Il parere del dott. __________

risulta convincente in particolare laddove afferma che la miogelosi è una reazione

muscolare a un movimento viziato oppure a un’alterazione funzionale (in questo

caso della spalla sinistra) e che - in assenza di un danno strutturale di

natura traumatica a cui imputare il movimento viziato o l’alterazione

funzionale - non può essere ammesso un nesso causale con il sinistro

assicurato. Secondo il lessico di ortopedia e di chirurgia infortunistica del

PD dott. Martin Engelhardt (ed.), le miogelosi (“Muskelhartspann”) si

formano spesso nella muscolatura che lavora in modo statico, quale quella del

collo e della schiena. Esse sono provocate da una locale ipossia con accumulo

di metaboliti a seguito di un sovraccarico e/o di un carico viziato. Non

raramente le miogelosi si accompagnano a fasi di tensione psichica.

Questa Corte non ignora

che il medico curante dell’assicurato fa valere la tesi contraria, tuttavia la

motivazione che egli ha fornito al riguardo – disturbi da imputare all’infortunio

in quanto insorti al momento dell’incidente, mai presentati in precedenza, mai

scomparsi completamente, nella stessa sede e con le stesse caratteristiche di

quelli iniziali -, non appare atta a suscitare dei dubbi, nemmeno lievi, circa

la correttezza dell’apprezzamento del medico __________.

Da un lato, va segnalato

che l’infortunio del 29 giugno 2016 è stato annunciato a titolo di bagatella,

visto che aveva comportato soltanto delle cure sanitarie (e non un’incapacità

lavorativa). L’CO 1 aveva perciò corrisposto le proprie prestazioni –

segnatamente, assunto i costi di un ciclo di fisioterapia – senza approfondire

oltre l’eziologia dei disturbi (cfr. doc. 1 e 2). In questo contesto, e con

riferimento alla motivazione fornita dal curante, è inoltre utile ricordare che

la regola “post hoc, ergo propter hoc” (dopo questo, dunque a causa di

questo) non ha valenza scientifica. La giurisprudenza federale ha stabilito che

per il solo fatto di essere insorto dopo l’infortunio, un disturbo alla salute

non può già essere ritenuto una sua conseguenza. Tale argomento è insostenibile

dal profilo della medicina infortunistica e inammissibile da quello probatorio

(cfr. STF 8C_725/2012 del 27 marzo 2013 consid. 7.2.2: “Der

Versicherte argumentiert weiter, "woher sonst, wenn nicht vom Unfall aus

dem Jahre 1993, kommen die erwähnten Beschwerden an der linken oberen

Extremität?" Die mit dieser rhetorischen Frage angerufene Beweisregel

"post hoc, ergo propter hoc" (vgl. BGE 119 V 335 E. 2b/bb S. 341 f.)

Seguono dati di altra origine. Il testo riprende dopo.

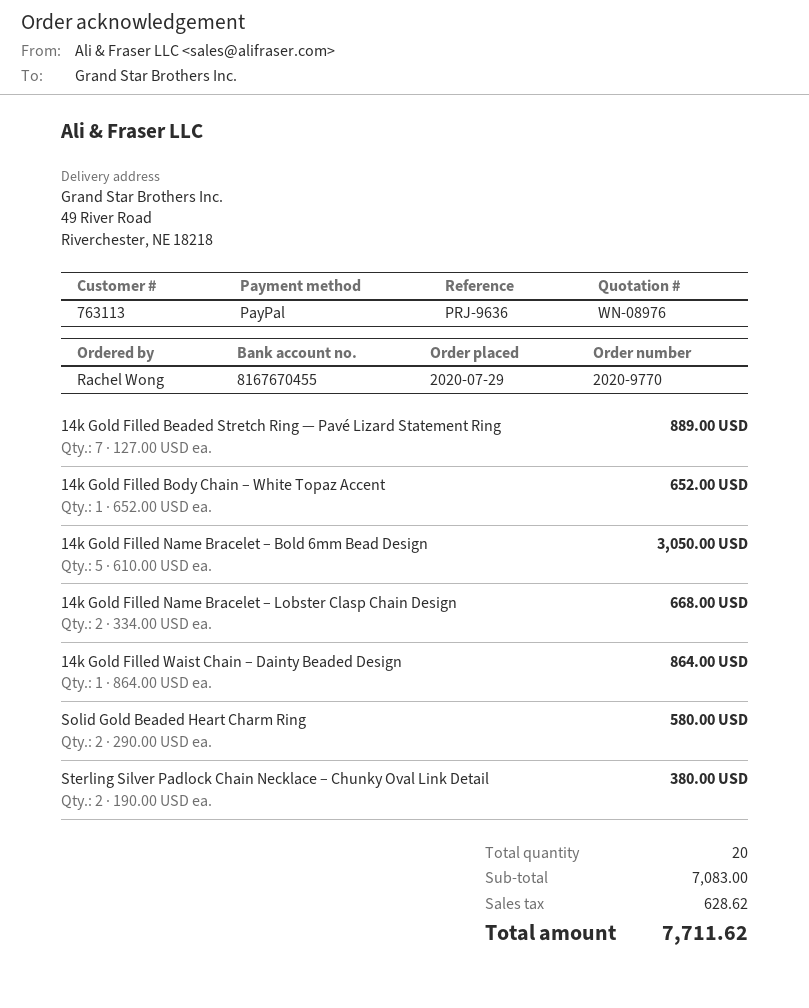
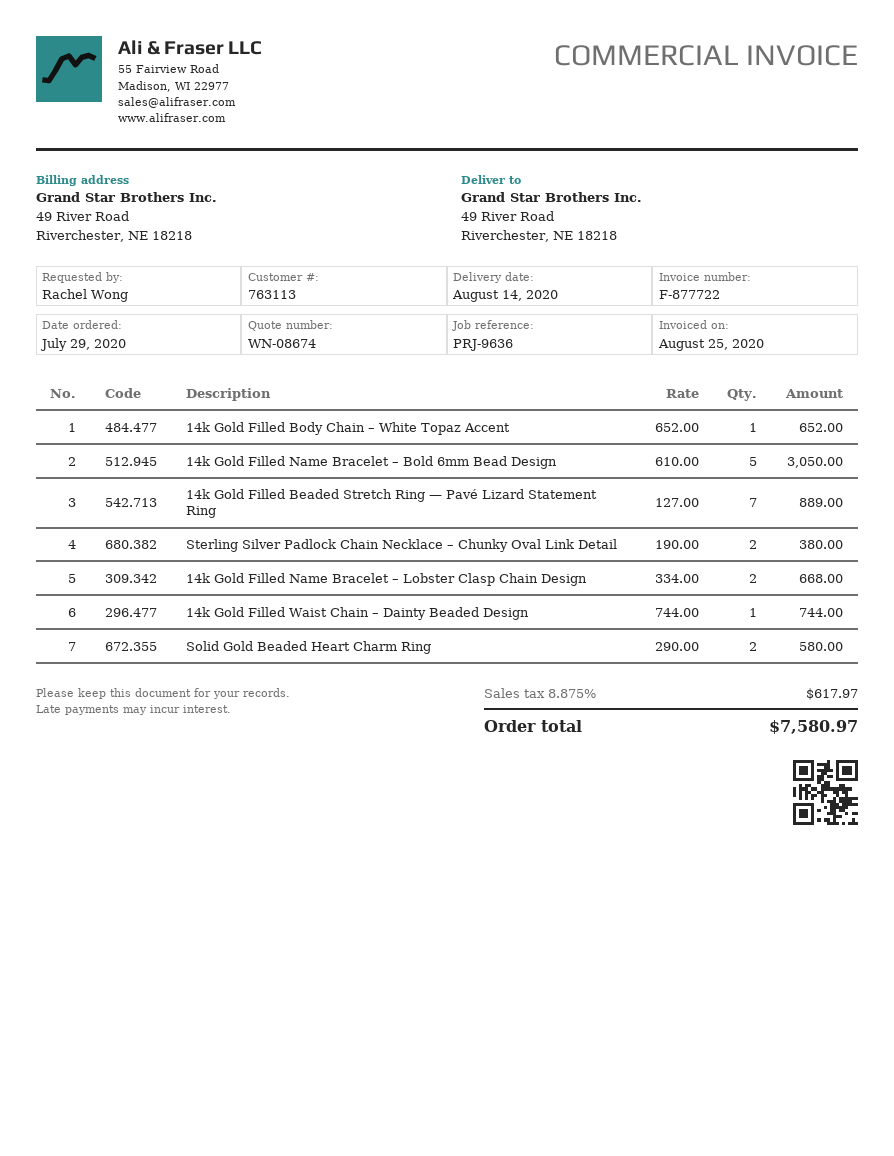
quote number: WN-08976 -> WN-08674
14k Gold Filled Waist Chain – Dainty Beaded Design: 1 x 864.00 = 864.00 -> 1 x 744.00 = 744.00
tax: 628.62 -> 617.97
total: 7711.62 -> 7580.97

ist jedoch praxisgemäss unfallmedizinisch nicht haltbar und beweisrechtlich

nicht zulässig, …”; STF 8C_245/2017 dell’8 agosto 2017; STF 8C_230/2017 del 22

giugno 2017; sul tema vedi pure Th. Frei, Die Integritätsentschädigung nach

Art. 24 und 25 des Bundesgesetzes über die Unfallversicherung, Friborgo 1998,

p. 30, nota 96; A. Rumo-Jungo, Rechtsprechung des Bundesgerichts zum

Sozialversicherungsrecht, Bundesgesetz über die Unfallversicherung, Zurigo

1995, p. 41; STCA 35.2017.60 dell'8 settembre 2016, consid. 2.5 in

fine).

Dall’altro, non può essere

ignorato che il ricorrente ha dovuto di nuovo far capo a prestazioni sanitarie

soltanto nel mese di ottobre 2017 - trascorso dunque oltre un anno dalla

chiusura del caso iniziale -, durante il quale non risulta che egli sia stato

sottoposto a specifiche misure terapeutiche né abbia presentato un’incapacità

lavorativa. Ora, secondo la giurisprudenza, una ricaduta viene assunta da un

assicuratore infortuni, allorché la sintomatologia a ponte fra l’infortunio e i

disturbi accusati è evidente. Disturbi occasionali non sono sufficienti,

ad esempio quando gli stessi non sono così rilevanti da richiedere un

trattamento (cfr. STFA U 344/03 del 9 dicembre 2004 consid. 3.2.2; 3.3).

In esito a tutto quanto

precede, il TCA non ritiene dimostrato, perlomeno secondo il criterio della

verosimiglianza preponderante, caratteristico del settore della sicurezza

sociale (cfr. DTF 125 V 195 consid. 2 e riferimenti; cfr., pure, Ghélew, Ramelet, Ritter,

op. cit., p. 320 e A. Rumo-Jungo, Rechtsprechung des

Bundesgerichts zum Sozialversicherungsrecht, Bundesgesetz über die

Unfallversicherung, Zurigo 2003, p. 343), che i disturbi alla spalla sinistra

che hanno determinato la necessità per l’assicurato di sottoporsi a due cicli

di fisioterapia tra l’ottobre 2017 e il gennaio 2018, costituissero una

conseguenza naturale dell’infortunio accadutogli il 29 giugno 2016.

In queste condizioni,

posto che l’CO 1 era legittimato a rifiutare la copertura dei costi di

fisioterapia, la decisione su opposizione impugnata deve essere confermata.

Dispositivo

Per questi motivi

dichiara e pronuncia

1. Il ricorso è respinto.

2. Non si percepisce tassa di

giustizia, mentre le spese sono poste a carico dello Stato.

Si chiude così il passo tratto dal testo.